Assignment: Please give the data again in full, exactly as it reads.

[Provided material — start]

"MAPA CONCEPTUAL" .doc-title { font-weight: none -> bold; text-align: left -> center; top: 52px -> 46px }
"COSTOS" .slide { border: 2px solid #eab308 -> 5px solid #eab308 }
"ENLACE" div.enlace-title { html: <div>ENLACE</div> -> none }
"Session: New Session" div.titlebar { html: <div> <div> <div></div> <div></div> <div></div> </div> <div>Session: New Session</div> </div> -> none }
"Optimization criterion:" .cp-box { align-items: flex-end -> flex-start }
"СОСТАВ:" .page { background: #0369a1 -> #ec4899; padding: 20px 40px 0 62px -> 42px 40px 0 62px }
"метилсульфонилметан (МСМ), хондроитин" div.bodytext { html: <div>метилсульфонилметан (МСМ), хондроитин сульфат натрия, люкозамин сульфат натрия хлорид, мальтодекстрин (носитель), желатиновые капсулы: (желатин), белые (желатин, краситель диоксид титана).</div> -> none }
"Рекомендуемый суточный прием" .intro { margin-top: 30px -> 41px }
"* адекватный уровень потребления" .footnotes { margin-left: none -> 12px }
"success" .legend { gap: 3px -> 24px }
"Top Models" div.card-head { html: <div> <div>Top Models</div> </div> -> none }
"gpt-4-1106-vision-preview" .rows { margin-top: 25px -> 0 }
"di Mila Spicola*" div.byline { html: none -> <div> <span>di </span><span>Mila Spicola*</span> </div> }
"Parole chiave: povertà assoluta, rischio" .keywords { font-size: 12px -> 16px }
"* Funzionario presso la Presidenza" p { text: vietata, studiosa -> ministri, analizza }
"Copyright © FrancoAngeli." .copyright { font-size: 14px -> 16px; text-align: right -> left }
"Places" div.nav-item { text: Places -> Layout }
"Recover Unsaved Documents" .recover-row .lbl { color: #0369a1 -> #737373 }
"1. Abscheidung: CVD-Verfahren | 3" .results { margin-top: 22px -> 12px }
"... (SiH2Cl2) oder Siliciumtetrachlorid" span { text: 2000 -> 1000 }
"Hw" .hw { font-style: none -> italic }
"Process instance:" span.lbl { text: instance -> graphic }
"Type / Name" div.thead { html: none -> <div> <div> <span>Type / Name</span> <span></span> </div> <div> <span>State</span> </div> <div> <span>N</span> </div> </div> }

[Provided material — finish]

Response to this task:
"MAPA CONCEPTUAL" .doc-title { font-weight: none -> bold; text-align: left -> center; top: 52px -> 46px }
"COSTOS" .slide { border: 2px solid #eab308 -> 5px solid #eab308 }
"ENLACE" div.enlace-title { html: <div>ENLACE</div> -> none }
"Session: New Session" div.titlebar { html: <div> <div> <div></div> <div></div> <div></div> </div> <div>Session: New Session</div> </div> -> none }
"Optimization criterion:" .cp-box { align-items: flex-end -> flex-start }
"СОСТАВ:" .page { background: #0369a1 -> #ec4899; padding: 20px 40px 0 62px -> 42px 40px 0 62px }
"метилсульфонилметан (МСМ), хондроитин" div.bodytext { html: <div>метилсульфонилметан (МСМ), хондроитин сульфат натрия, люкозамин сульфат натрия хлорид, мальтодекстрин (носитель), желатиновые капсулы: (желатин), белые (желатин, краситель диоксид титана).</div> -> none }
"Рекомендуемый суточный прием" .intro { margin-top: 30px -> 41px }
"* адекватный уровень потребления" .footnotes { margin-left: none -> 12px }
"success" .legend { gap: 3px -> 24px }
"Top Models" div.card-head { html: <div> <div>Top Models</div> </div> -> none }
"gpt-4-1106-vision-preview" .rows { margin-top: 25px -> 0 }
"di Mila Spicola*" div.byline { html: none -> <div> <span>di </span><span>Mila Spicola*</span> </div> }
"Parole chiave: povertà assoluta, rischio" .keywords { font-size: 12px -> 16px }
"* Funzionario presso la Presidenza" p { text: vietata, studiosa -> ministri, analizza }
"Copyright © FrancoAngeli." .copyright { font-size: 14px -> 16px; text-align: right -> left }
"Places" div.nav-item { text: Places -> Layout }
"Recover Unsaved Documents" .recover-row .lbl { color: #0369a1 -> #737373 }
"1. Abscheidung: CVD-Verfahren | 3" .results { margin-top: 22px -> 12px }
"... (SiH2Cl2) oder Siliciumtetrachlorid" span { text: 2000 -> 1000 }
"Hw" .hw { font-style: none -> italic }
"Process instance:" span.lbl { text: instance -> graphic }
"Type / Name" div.thead { html: none -> <div> <div> <span>Type / Name</span> <span></span> </div> <div> <span>State</span> </div> <div> <span>N</span> </div> </div> }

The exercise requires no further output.